→ **Change detection data**:
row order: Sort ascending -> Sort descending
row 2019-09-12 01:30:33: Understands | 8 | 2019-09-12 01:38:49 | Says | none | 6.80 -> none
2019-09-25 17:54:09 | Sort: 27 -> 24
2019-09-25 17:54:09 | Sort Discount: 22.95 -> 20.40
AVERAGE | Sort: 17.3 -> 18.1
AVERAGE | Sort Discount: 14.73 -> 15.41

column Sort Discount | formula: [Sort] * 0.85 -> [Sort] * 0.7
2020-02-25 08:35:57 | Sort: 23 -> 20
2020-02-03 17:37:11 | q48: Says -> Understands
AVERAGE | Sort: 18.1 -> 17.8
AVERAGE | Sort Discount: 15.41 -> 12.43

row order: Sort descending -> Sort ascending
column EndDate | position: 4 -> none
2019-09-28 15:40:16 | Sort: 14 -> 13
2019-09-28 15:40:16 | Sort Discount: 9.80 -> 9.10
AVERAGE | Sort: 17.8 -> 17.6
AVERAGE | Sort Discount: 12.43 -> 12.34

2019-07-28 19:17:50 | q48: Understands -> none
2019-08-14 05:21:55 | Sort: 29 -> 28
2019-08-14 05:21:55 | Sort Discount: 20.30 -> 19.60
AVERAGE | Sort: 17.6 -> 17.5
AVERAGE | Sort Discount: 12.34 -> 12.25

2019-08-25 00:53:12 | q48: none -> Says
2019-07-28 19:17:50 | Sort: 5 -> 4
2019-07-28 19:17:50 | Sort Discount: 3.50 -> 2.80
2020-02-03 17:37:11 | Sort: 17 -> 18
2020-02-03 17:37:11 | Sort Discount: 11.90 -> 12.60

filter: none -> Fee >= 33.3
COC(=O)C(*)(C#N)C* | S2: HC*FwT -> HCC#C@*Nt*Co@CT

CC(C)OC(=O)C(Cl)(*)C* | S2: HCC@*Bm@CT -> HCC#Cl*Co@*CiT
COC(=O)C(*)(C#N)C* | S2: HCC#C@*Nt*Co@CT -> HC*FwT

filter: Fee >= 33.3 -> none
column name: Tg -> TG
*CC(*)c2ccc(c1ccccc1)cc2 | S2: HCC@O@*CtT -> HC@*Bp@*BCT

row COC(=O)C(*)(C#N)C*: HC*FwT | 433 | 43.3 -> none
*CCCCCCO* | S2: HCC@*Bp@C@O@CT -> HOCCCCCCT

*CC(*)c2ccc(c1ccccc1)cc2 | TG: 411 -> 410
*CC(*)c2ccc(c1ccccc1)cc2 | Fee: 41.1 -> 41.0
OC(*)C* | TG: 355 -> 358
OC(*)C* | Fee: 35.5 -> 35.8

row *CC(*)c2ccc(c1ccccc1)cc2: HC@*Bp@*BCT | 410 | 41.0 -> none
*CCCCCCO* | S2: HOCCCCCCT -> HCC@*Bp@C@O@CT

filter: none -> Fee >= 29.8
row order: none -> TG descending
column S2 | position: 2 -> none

→ **WHAT THE TASK ASKS**: Each line of the records that contains the string "CCCCCCO" must be copied.

→ **REPLY**:
*CCCCCCO* | S2: HCC@*Bp@C@O@CT -> HOCCCCCCT
*CCCCCCO* | S2: HOCCCCCCT -> HCC@*Bp@C@O@CT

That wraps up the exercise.